━━ Dataset extract
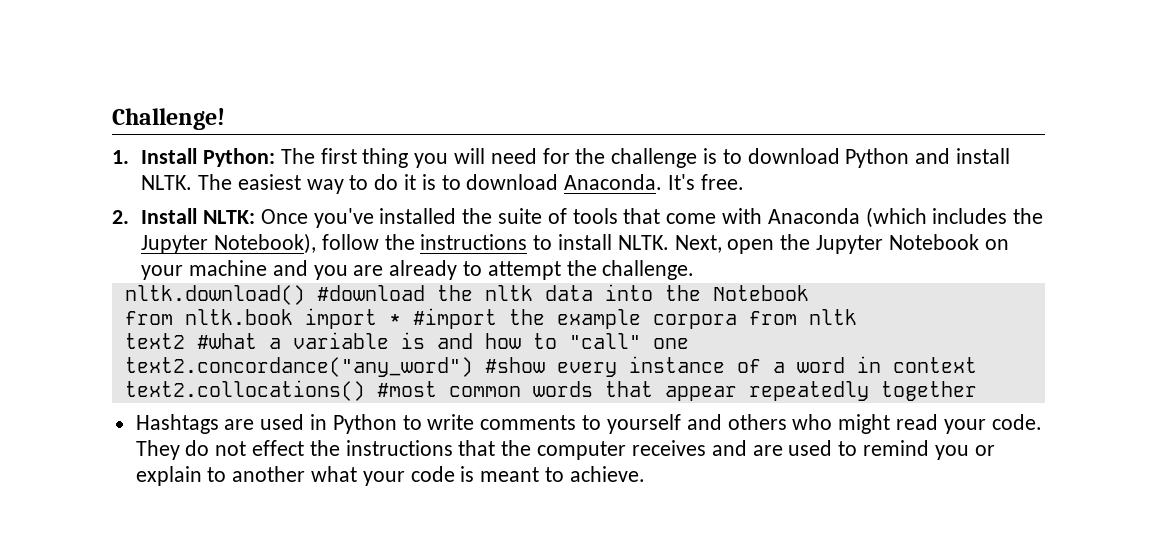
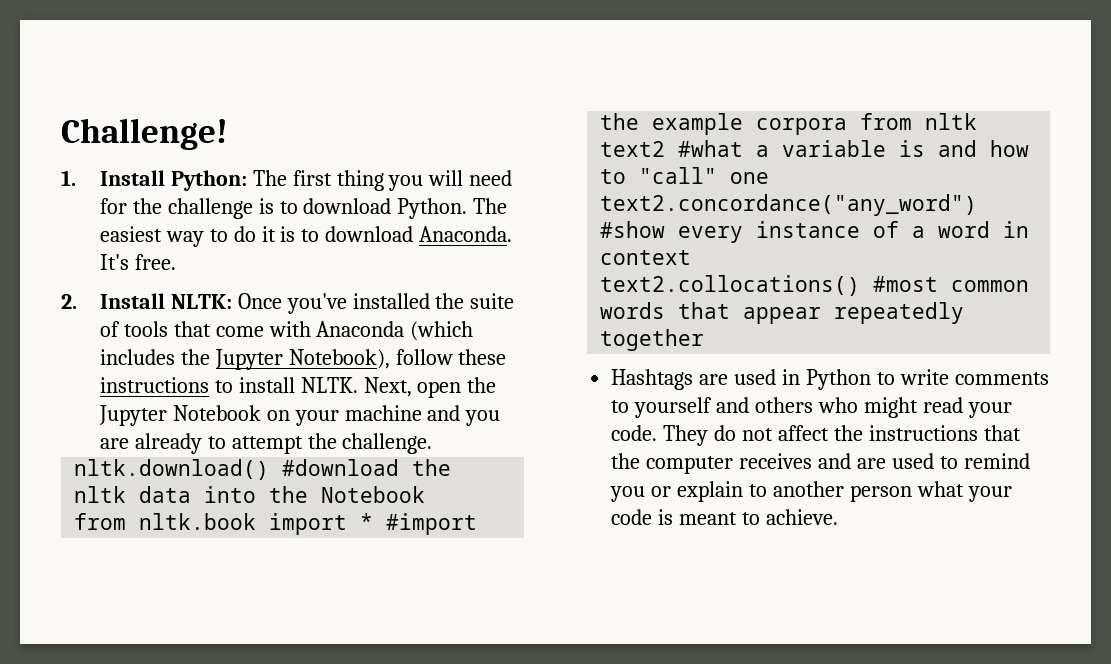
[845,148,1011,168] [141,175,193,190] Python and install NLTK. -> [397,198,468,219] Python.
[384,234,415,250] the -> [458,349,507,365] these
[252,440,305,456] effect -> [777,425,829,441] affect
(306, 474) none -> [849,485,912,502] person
━━━━
━━ Dataset extract
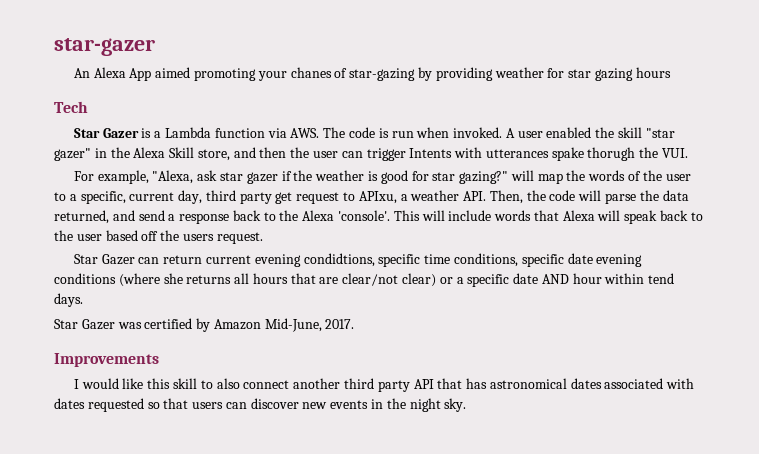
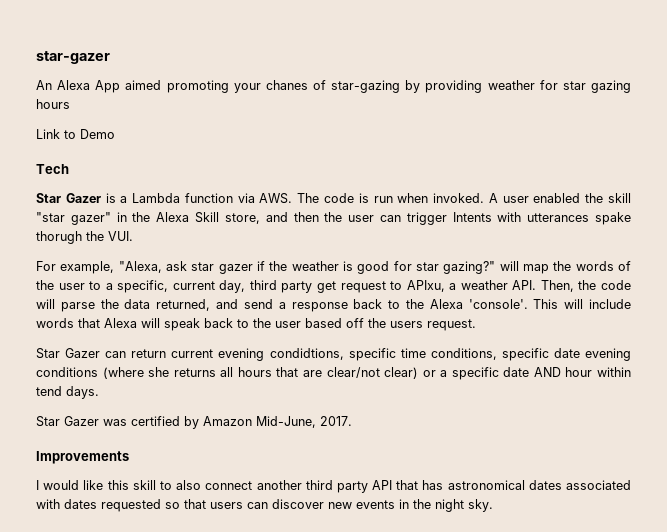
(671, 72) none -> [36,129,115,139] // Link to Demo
━━━━
● Required action
What is asked for is an exact copy of the lines above from the one containing "[845,148,1011,168] [141,175,193,190] Python" through the one containing "(306, 474) none -> [849,485,912,502] person", and only those.

● Written answer
[845,148,1011,168] [141,175,193,190] Python and install NLTK. -> [397,198,468,219] Python.
[384,234,415,250] the -> [458,349,507,365] these
[252,440,305,456] effect -> [777,425,829,441] affect
(306, 474) none -> [849,485,912,502] person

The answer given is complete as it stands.